§ **WHAT TO WORK ON**: Every line of the entries with the word "terminal" in it should be shown.

§ **RECORDS FOR PROCESSING**:

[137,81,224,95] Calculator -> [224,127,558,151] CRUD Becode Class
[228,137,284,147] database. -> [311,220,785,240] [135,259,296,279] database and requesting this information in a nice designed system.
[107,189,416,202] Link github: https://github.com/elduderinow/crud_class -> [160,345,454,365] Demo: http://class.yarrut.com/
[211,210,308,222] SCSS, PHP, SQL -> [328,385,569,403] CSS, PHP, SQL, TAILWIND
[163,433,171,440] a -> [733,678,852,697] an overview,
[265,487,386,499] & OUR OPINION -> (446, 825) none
...
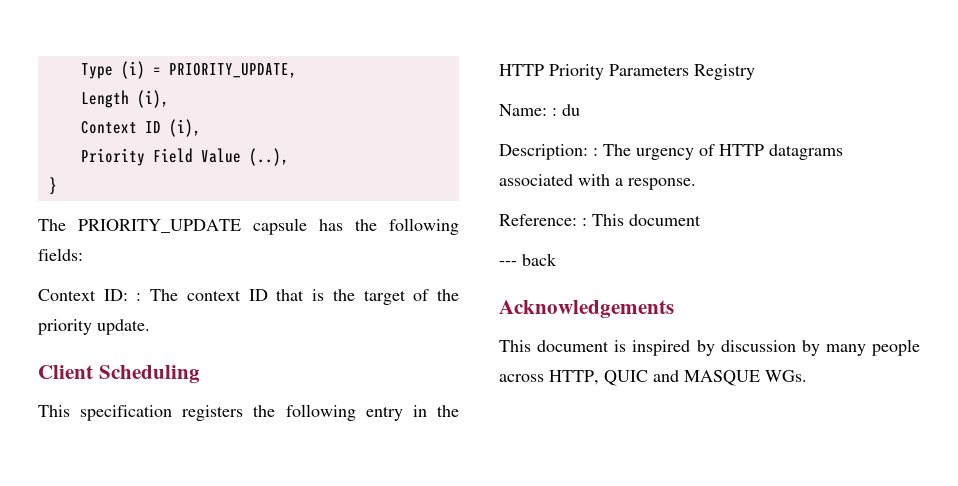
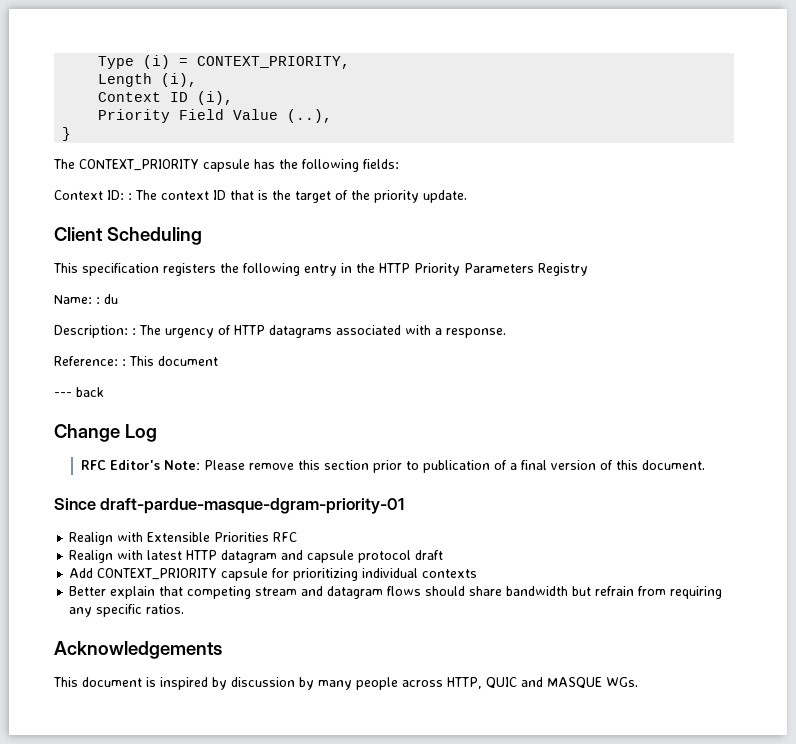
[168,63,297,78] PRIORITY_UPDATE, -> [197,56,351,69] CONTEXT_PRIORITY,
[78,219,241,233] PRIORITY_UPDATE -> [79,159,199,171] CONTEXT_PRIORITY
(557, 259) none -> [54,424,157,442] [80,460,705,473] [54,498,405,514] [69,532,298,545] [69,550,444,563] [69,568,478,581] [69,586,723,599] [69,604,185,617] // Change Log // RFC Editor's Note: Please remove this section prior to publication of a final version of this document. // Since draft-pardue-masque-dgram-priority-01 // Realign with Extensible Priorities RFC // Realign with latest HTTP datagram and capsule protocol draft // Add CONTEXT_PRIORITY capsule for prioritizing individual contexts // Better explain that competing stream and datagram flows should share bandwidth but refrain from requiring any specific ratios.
--
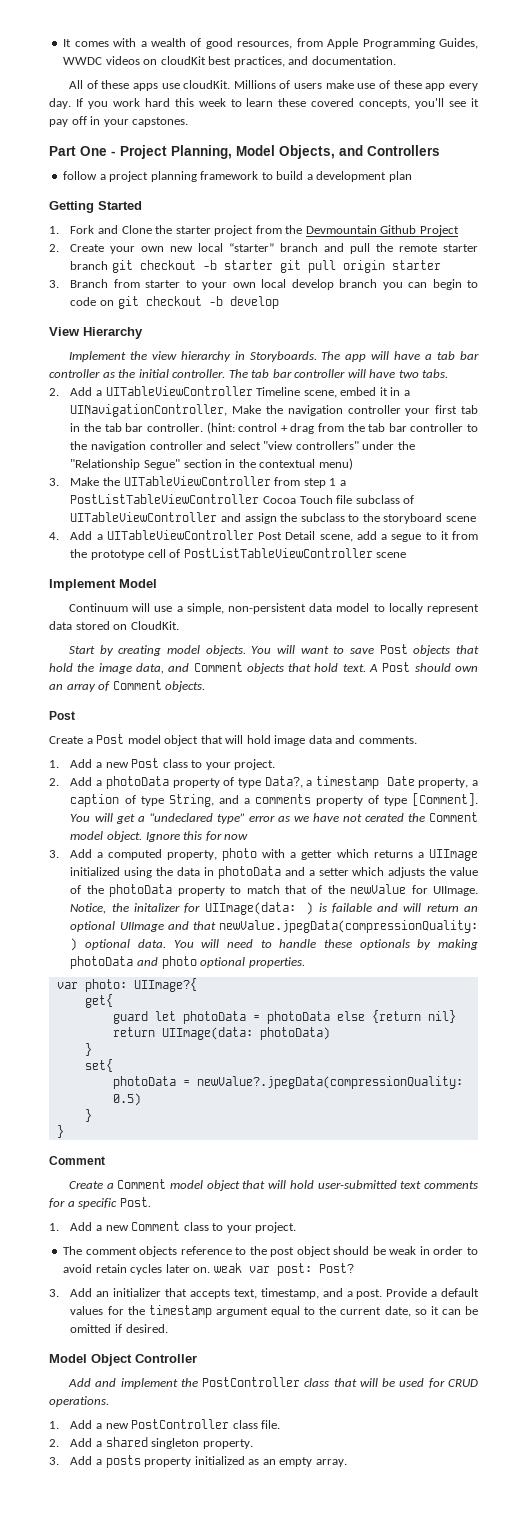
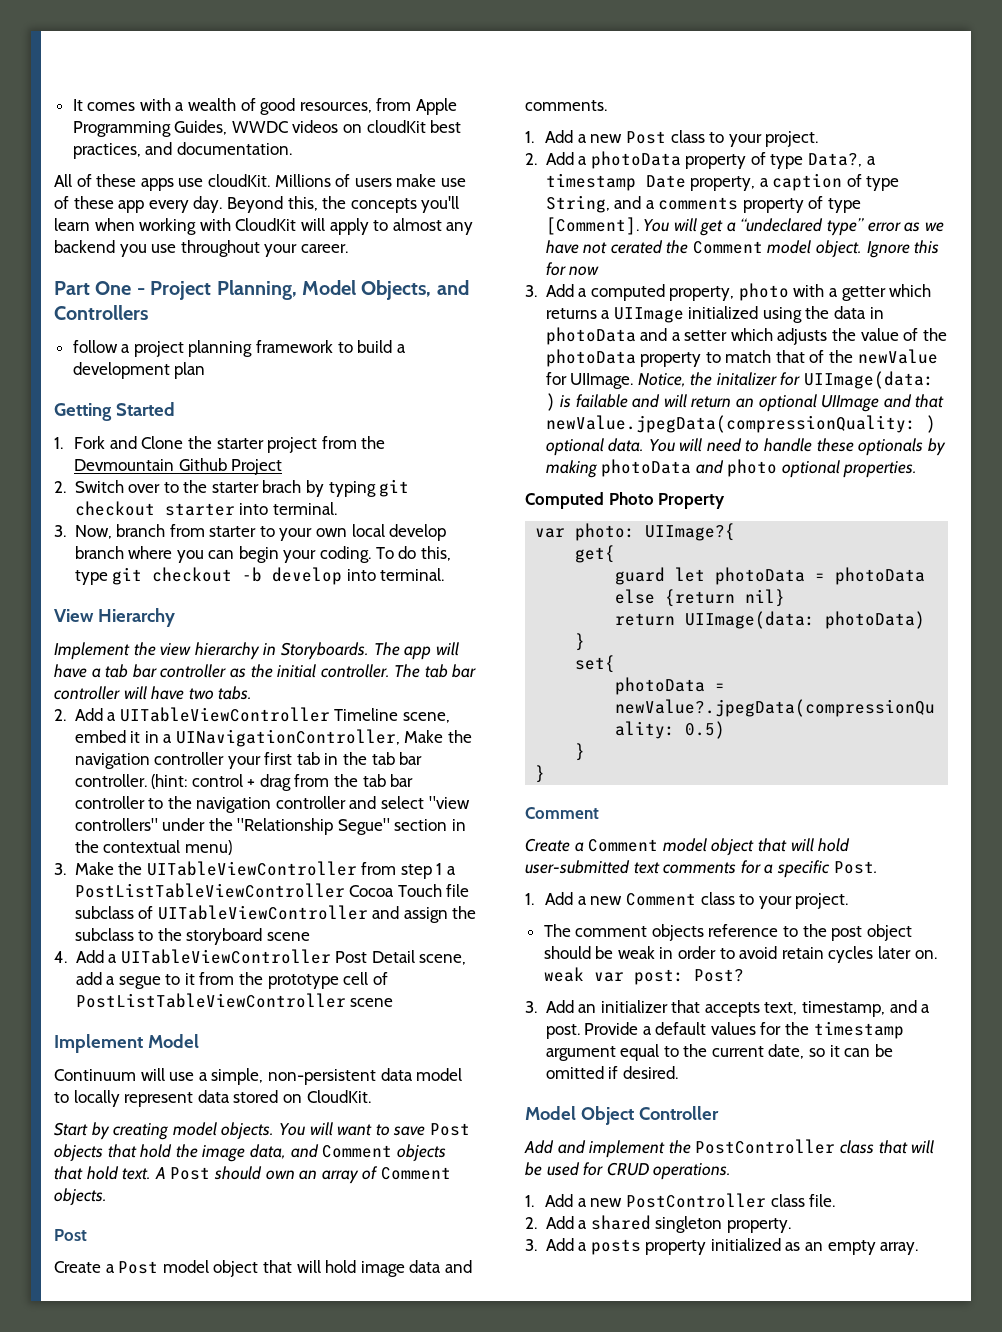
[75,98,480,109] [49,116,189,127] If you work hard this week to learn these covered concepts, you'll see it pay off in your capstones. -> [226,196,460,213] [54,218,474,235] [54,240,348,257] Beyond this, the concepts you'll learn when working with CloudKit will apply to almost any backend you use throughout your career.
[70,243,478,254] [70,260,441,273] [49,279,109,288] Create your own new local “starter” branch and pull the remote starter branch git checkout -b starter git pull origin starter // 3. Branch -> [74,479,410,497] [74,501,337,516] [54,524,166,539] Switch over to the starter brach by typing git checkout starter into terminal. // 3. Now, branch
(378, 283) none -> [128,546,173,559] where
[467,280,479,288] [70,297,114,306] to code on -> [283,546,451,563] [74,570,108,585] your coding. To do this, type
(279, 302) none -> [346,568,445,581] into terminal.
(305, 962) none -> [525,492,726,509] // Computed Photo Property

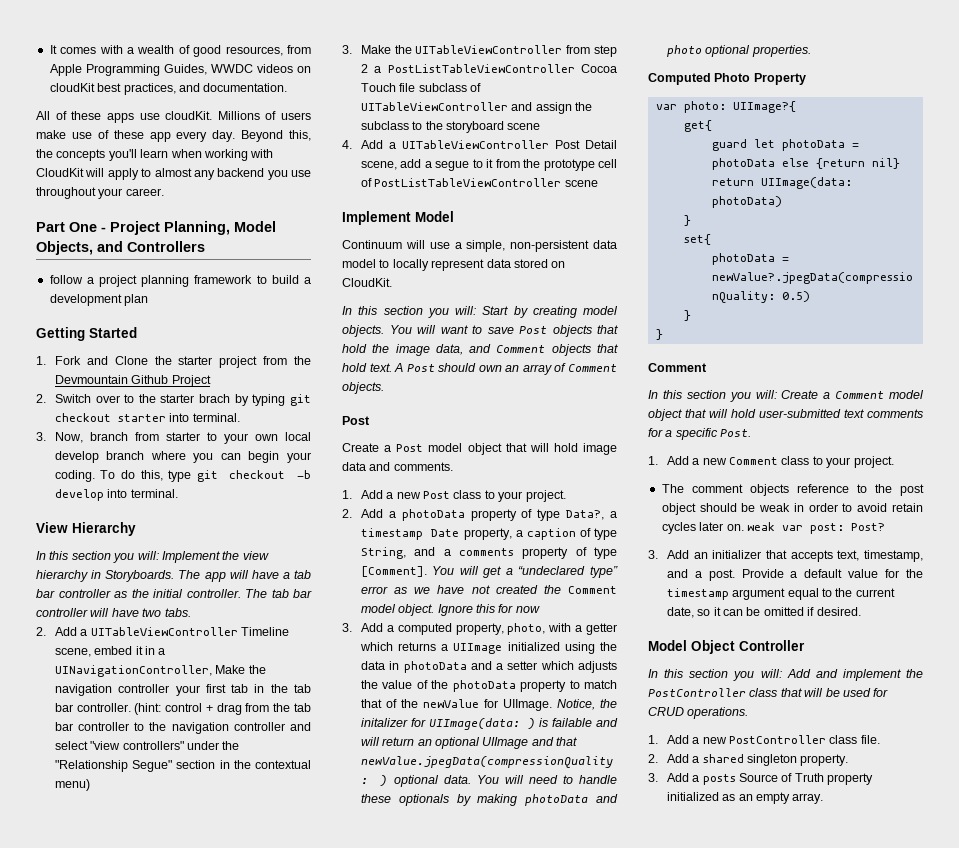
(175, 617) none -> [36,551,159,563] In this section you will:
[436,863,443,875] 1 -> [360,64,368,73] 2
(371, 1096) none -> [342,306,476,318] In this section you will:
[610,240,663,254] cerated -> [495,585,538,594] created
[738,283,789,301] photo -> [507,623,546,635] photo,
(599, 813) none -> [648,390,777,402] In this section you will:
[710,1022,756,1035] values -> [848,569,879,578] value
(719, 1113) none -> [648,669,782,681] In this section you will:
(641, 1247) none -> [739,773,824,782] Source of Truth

§ **EXERCISE OUTPUT**:
[70,243,478,254] [70,260,441,273] [49,279,109,288] Create your own new local “starter” branch and pull the remote starter branch git checkout -b starter git pull origin starter // 3. Branch -> [74,479,410,497] [74,501,337,516] [54,524,166,539] Switch over to the starter brach by typing git checkout starter into terminal. // 3. Now, branch
(279, 302) none -> [346,568,445,581] into terminal.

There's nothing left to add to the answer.